The $2.4 million project for the Evergreen Aviation Museum in McMinnville, Ore., will include a 35,000-square-foot gallery dedicated to space exploration. It is part of a 120,000-square-foot expansion scheduled to open in the summer of 2008.
Besides building the gallery, the Cosmosphere will loan dozens of artifacts from its storage holdings.
Jim Remar, senior vice president of the Cosmosphere, said the project is the largest the space center has undertaken, and twice as expensive as the contract it won to support the 1995 movie “Apollo 13.”
The Evergreen Aviation Museum, about an hour south of Portland, is known for housing Howard Hughes’ famous “Spruce Goose.” The museum focuses on aviation history, and includes an SR-71 Blackbird spy plane and dozens of other military and commercial aircraft.
In 2005, the Cosmosphere created a full-scale replica of a Lunar Module and a drivable Lunar Rover for the museum. That relationship led to the current contract.
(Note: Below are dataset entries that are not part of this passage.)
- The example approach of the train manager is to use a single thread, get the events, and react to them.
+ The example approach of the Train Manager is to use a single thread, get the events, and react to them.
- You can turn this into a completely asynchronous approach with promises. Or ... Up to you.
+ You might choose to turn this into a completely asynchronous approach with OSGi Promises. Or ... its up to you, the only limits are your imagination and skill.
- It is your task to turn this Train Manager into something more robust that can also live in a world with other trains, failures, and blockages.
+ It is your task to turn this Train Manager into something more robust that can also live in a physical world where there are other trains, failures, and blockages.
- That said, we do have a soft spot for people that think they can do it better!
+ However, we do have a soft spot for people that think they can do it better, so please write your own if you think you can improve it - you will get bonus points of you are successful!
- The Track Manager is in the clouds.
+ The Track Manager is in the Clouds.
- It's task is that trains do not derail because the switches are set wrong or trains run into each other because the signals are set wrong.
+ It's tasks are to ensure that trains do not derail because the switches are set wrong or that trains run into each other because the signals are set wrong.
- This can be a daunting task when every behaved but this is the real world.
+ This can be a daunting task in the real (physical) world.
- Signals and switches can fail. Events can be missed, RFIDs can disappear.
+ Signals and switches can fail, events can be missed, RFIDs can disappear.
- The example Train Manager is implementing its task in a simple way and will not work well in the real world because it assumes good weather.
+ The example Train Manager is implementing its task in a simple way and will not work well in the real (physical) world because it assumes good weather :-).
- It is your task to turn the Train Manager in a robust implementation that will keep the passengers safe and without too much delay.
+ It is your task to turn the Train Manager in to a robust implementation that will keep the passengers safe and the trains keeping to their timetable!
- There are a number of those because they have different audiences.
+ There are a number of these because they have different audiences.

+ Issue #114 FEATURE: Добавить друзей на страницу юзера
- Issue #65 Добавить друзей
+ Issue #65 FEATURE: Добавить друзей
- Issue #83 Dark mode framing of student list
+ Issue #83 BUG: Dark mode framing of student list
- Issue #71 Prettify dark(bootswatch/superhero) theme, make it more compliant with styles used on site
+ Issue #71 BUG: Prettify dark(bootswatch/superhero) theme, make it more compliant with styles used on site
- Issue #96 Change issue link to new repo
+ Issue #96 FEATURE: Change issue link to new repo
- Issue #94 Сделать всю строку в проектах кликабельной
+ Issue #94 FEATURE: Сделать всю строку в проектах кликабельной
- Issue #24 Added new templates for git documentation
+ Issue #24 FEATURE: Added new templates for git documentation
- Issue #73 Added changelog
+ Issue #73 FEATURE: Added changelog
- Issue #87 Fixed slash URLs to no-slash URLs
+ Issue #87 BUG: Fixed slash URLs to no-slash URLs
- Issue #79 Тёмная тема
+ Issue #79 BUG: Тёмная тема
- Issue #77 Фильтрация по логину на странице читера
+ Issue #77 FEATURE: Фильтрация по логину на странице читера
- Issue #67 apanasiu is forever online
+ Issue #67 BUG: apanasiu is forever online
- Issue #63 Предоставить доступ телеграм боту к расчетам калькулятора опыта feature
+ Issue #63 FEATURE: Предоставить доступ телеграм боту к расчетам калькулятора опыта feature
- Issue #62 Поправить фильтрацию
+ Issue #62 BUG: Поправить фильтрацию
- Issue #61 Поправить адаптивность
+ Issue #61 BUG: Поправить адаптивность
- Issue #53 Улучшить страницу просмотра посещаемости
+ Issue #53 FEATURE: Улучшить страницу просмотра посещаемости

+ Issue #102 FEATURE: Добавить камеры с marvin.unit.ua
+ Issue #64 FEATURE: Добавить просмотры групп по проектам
“The Cosmosphere is excited to be partnering with the Evergreen Aviation Museum once again on a significant project that will bring the dramatic and inspirational story of human spaceflight to their already world-class aviation museum,” said Jeff Ollenburger, Cosmosphere vice president and chief executive officer.
Among the artifacts on long-term loan will be rocket engines, space suits, astronaut hardware and historic archives, Remar said.
At least a dozen people will work on the exhibit, build the displays, write the interpretive displays and assist in graphic development. The various pieces will ship to Oregon in about two years.
“We view this really as a partnership,” Remar said. “We can help them develop their museum, and there’s things they can potentially help us on in the future.”